Revision comparison data:

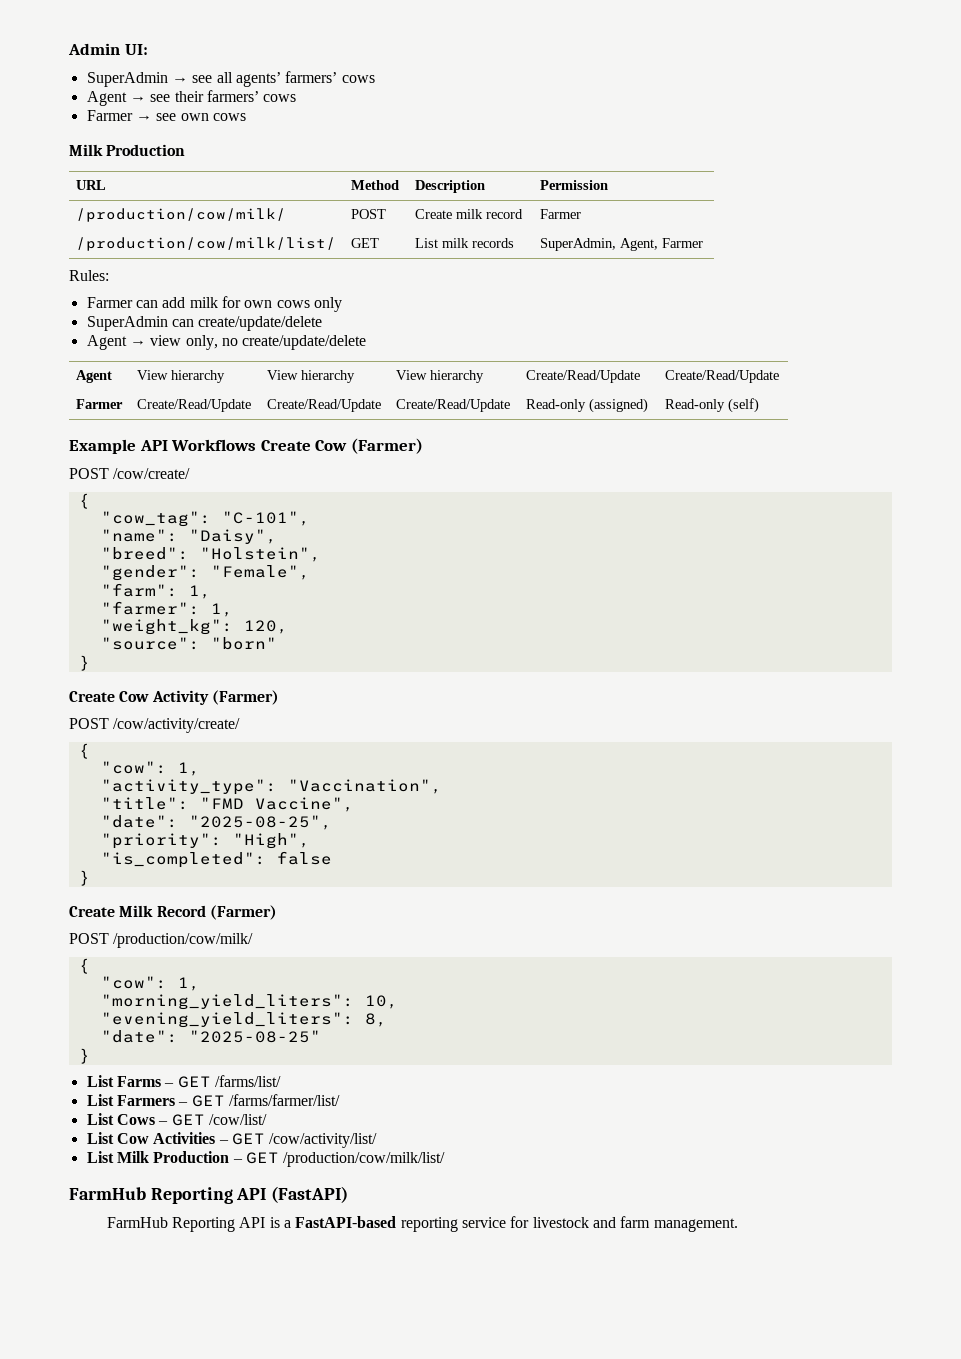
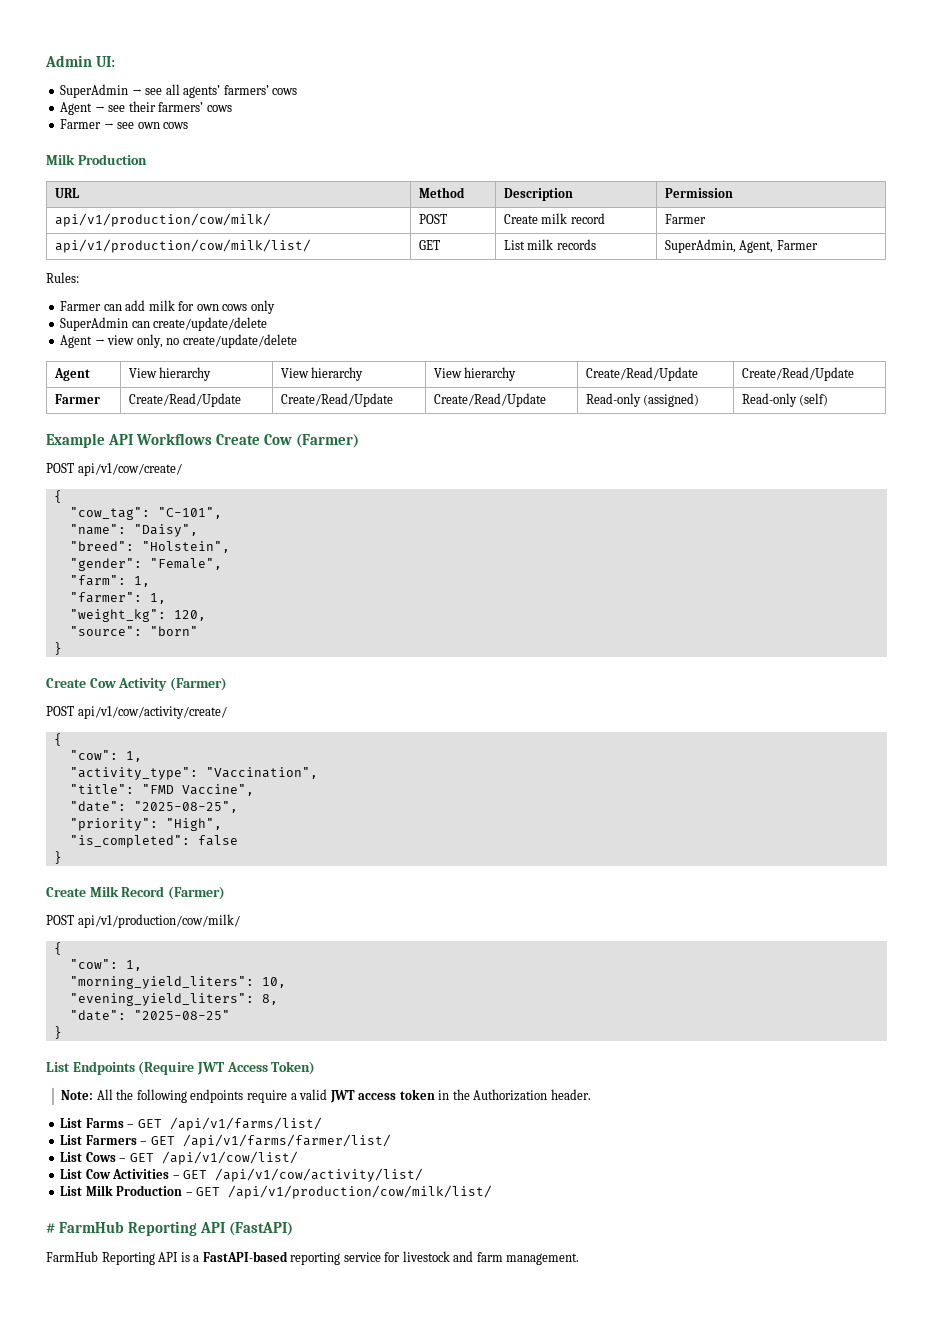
- /production/cow/milk/ | POST | Create milk record | Farmer
+ api/v1/production/cow/milk/ | POST | Create milk record | Farmer
- /production/cow/milk/list/ | GET | List milk records | SuperAdmin, Agent, Farmer
+ api/v1/production/cow/milk/list/ | GET | List milk records | SuperAdmin, Agent, Farmer
- POST /cow/create/
+ POST api/v1/cow/create/
- POST /cow/activity/create/
+ POST api/v1/cow/activity/create/
- POST /production/cow/milk/
+ POST api/v1/production/cow/milk/
+ List Endpoints (Require JWT Access Token)
+ Note: All the following endpoints require a valid JWT access token in the Authorization header.
- List Farms – GET /farms/list/
+ List Farms – GET /api/v1/farms/list/
- List Farmers – GET /farms/farmer/list/
+ List Farmers – GET /api/v1/farms/farmer/list/
- List Cows – GET /cow/list/
+ List Cows – GET /api/v1/cow/list/
- List Cow Activities – GET /cow/activity/list/
+ List Cow Activities – GET /api/v1/cow/activity/list/
- List Milk Production – GET /production/cow/milk/list/
- FarmHub Reporting API (FastAPI)
+ List Milk Production – GET /api/v1/production/cow/milk/list/
+ # FarmHub Reporting API (FastAPI)

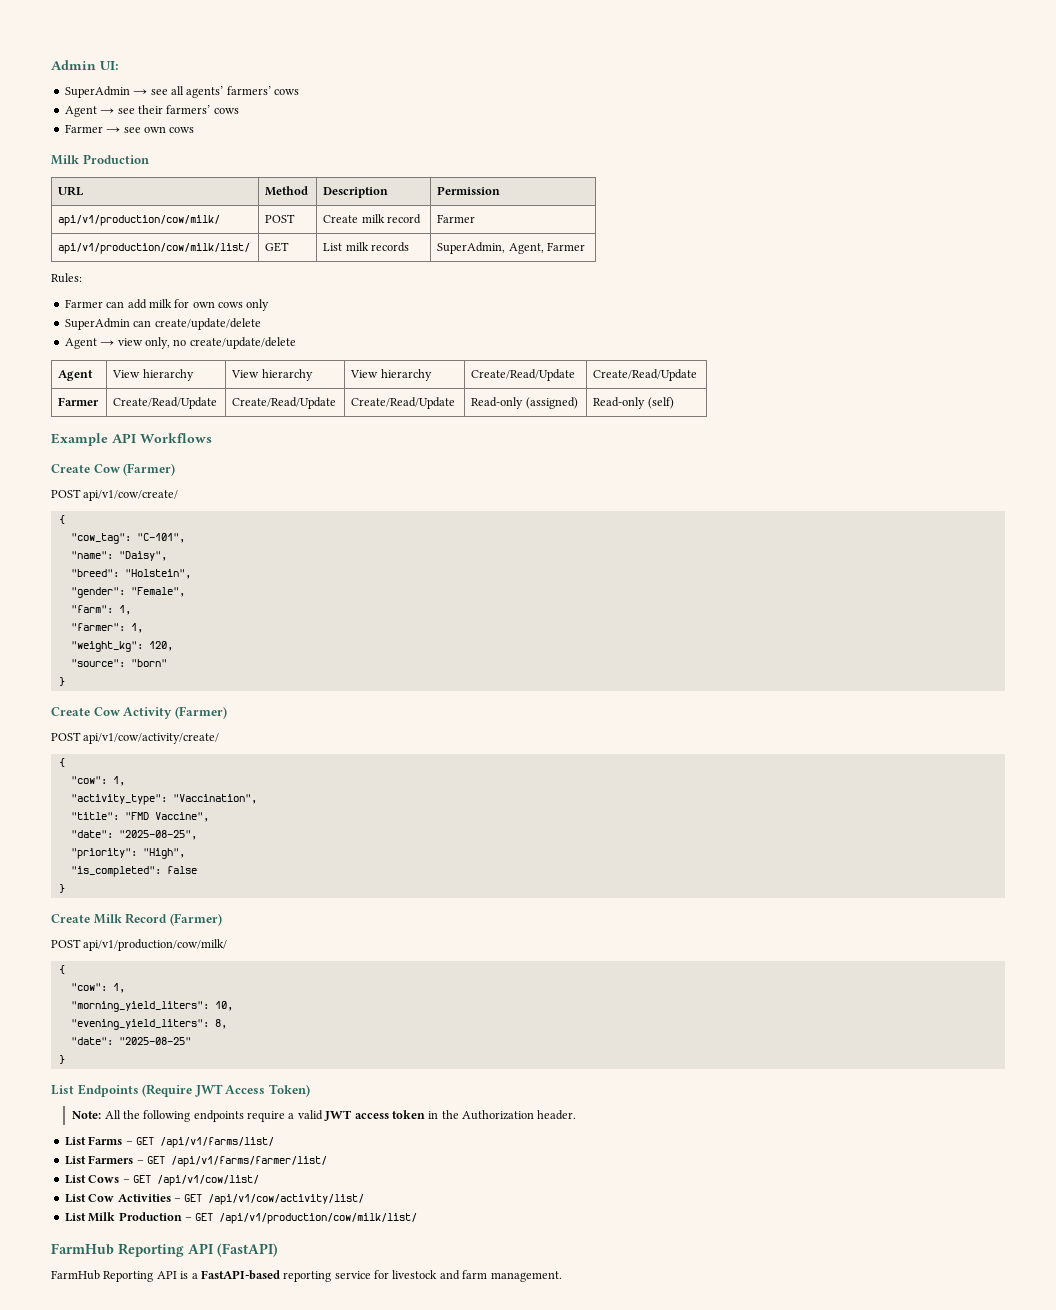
- Example API Workflows Create Cow (Farmer)
+ Example API Workflows
+ Create Cow (Farmer)
- # FarmHub Reporting API (FastAPI)
+ FarmHub Reporting API (FastAPI)

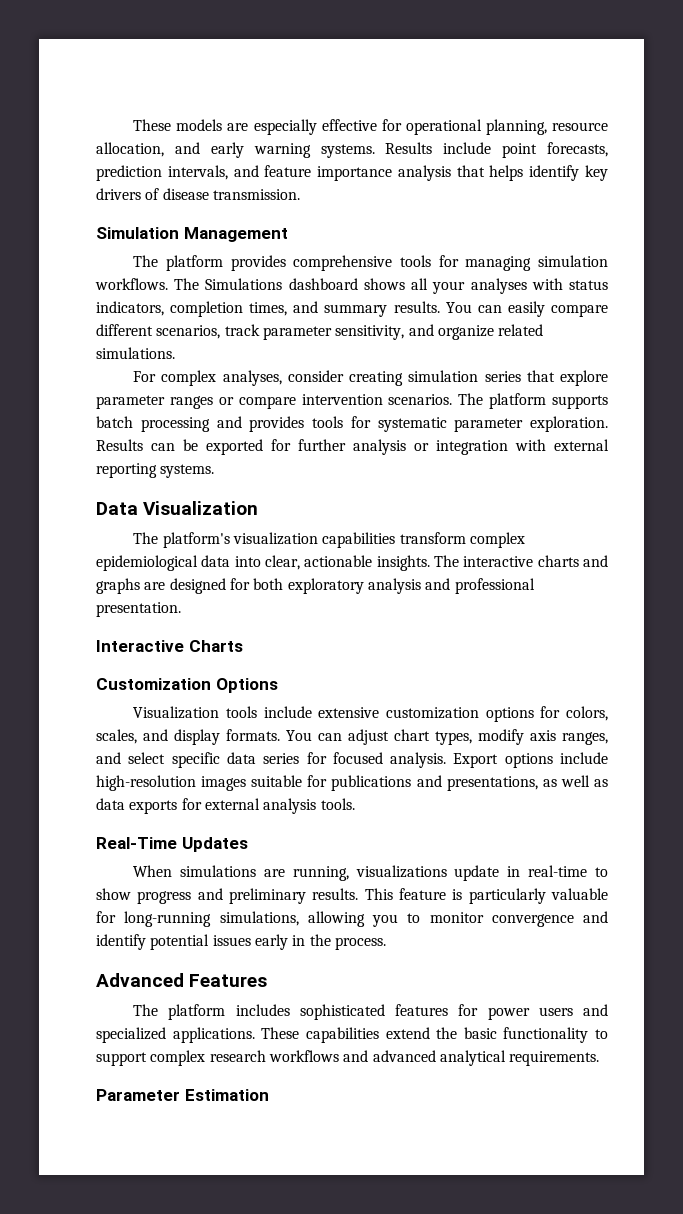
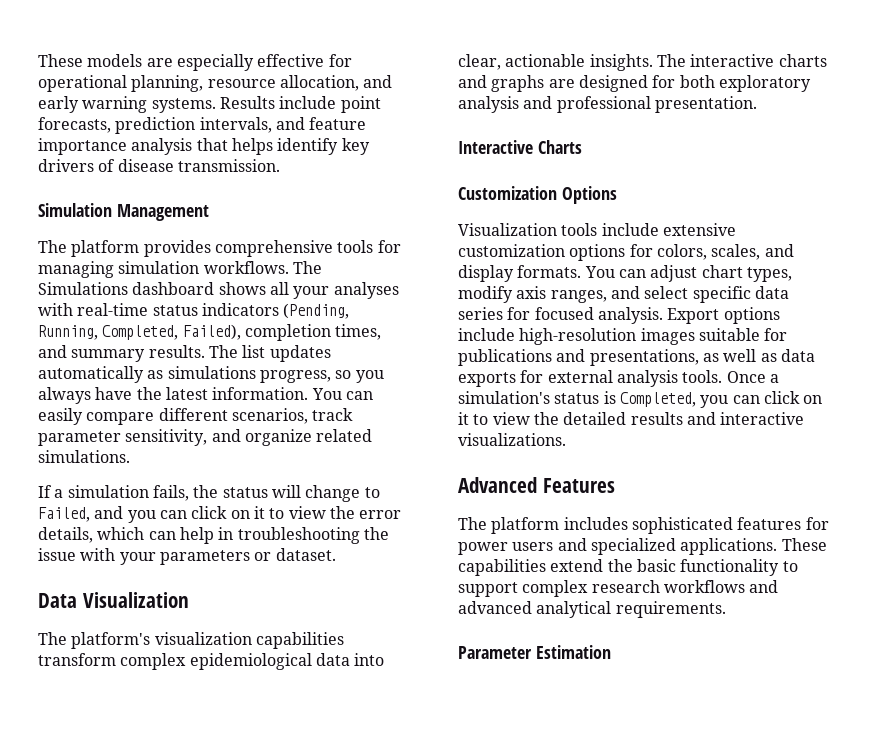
- The Simulations dashboard shows all your analyses with status indicators, completion times, and summary results.
+ The Simulations dashboard shows all your analyses with real-time status indicators (Pending, Running, Completed, Failed), completion times, and summary results.
+ The list updates automatically as simulations progress, so you always have the latest information.
- For complex analyses, consider creating simulation series that explore parameter ranges or compare intervention scenarios. The platform supports batch processing and provides tools for systematic parameter exploration. Results can be exported for further analysis or integration with external reporting systems.
+ If a simulation fails, the status will change to Failed, and you can click on it to view the error details, which can help in troubleshooting the issue with your parameters or dataset.
- Export options include high-resolution images suitable for publications and presentations, as well as data exports for external analysis tools.
- Real-Time Updates
- When simulations are running, visualizations update in real-time to show progress and preliminary results. This feature is particularly valuable for long-running simulations, allowing you to monitor convergence and identify potential issues early in the process.
+ Export options include high-resolution images suitable for publications and presentations, as well as data exports for external analysis tools. Once a simulation's status is Completed, you can click on it to view the detailed results and interactive visualizations.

- **Your instructions**:
A single figure is all that is needed: the number of lines above that contain the string "images".

- **Finished exercise**:
2